YOUR OBJECTIVE
With pictures left out, set down exactly the lines from the line containing "Átlagos reál ár, 2012-11: none -> 266000" through the last line of the data.

Detected change data
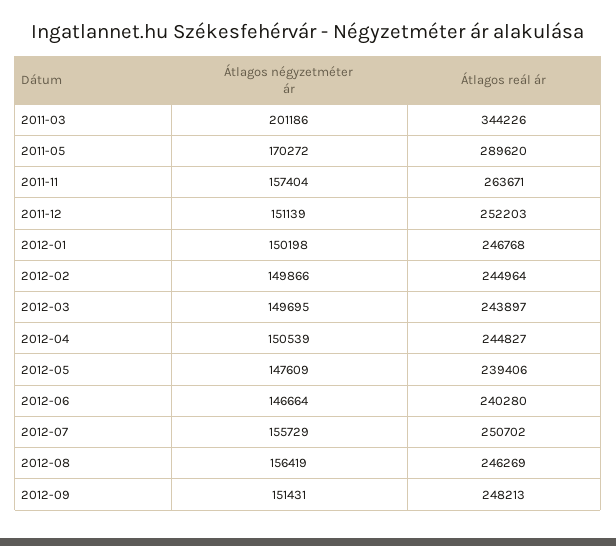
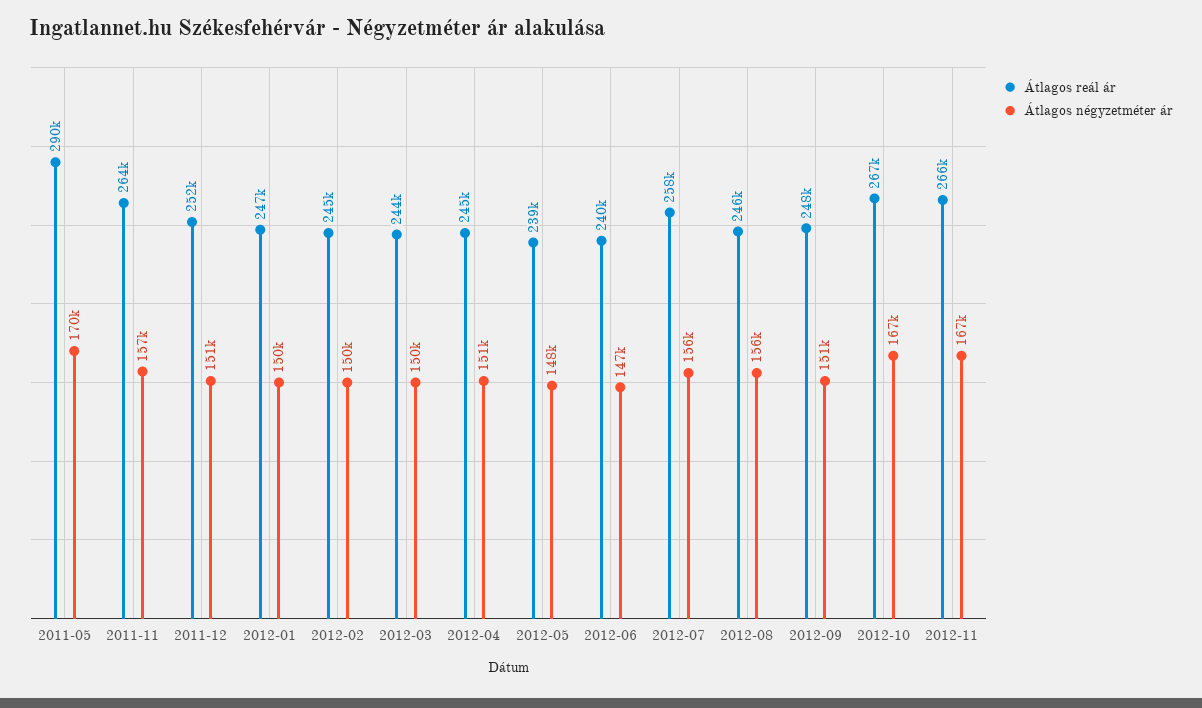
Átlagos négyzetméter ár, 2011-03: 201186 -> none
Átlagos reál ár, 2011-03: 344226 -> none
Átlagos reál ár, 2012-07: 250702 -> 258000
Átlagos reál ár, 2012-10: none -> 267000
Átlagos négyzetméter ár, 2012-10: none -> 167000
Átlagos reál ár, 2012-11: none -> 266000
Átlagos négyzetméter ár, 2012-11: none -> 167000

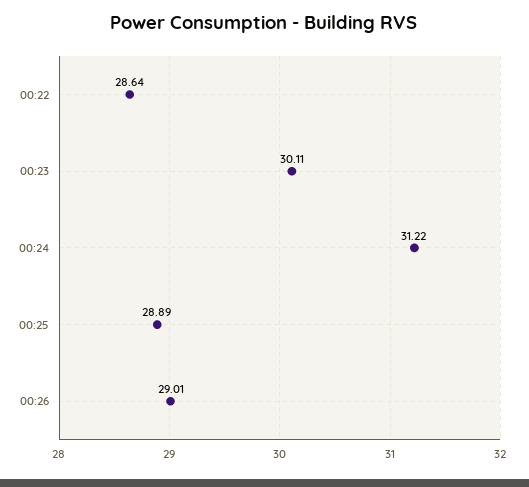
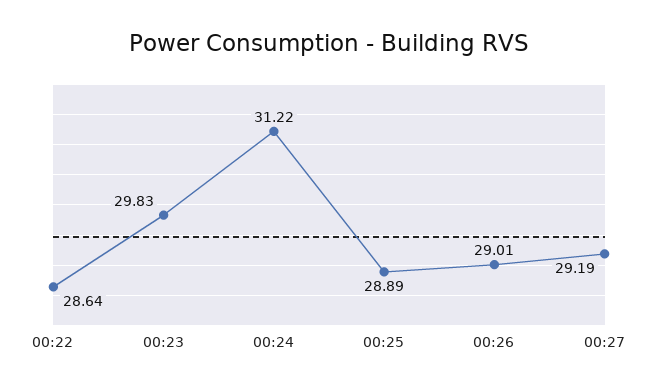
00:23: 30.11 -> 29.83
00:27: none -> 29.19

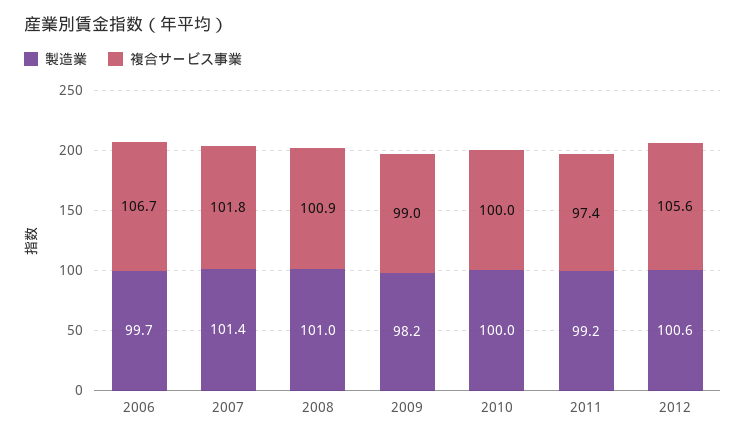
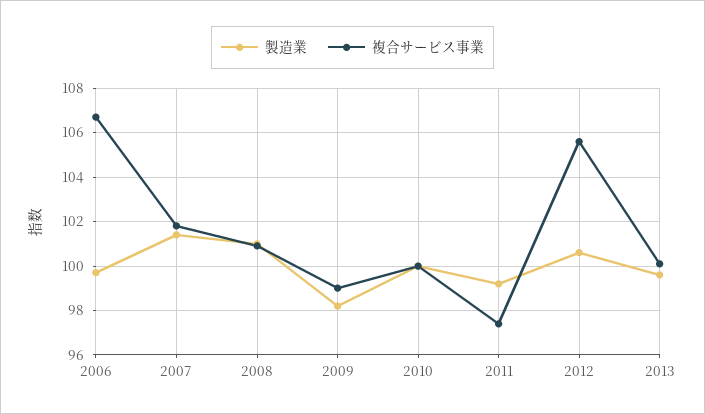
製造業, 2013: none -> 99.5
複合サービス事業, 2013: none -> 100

RESULT OF THIS EXERCISE
Átlagos reál ár, 2012-11: none -> 266000
Átlagos négyzetméter ár, 2012-11: none -> 167000

00:23: 30.11 -> 29.83
00:27: none -> 29.19

製造業, 2013: none -> 99.5
複合サービス事業, 2013: none -> 100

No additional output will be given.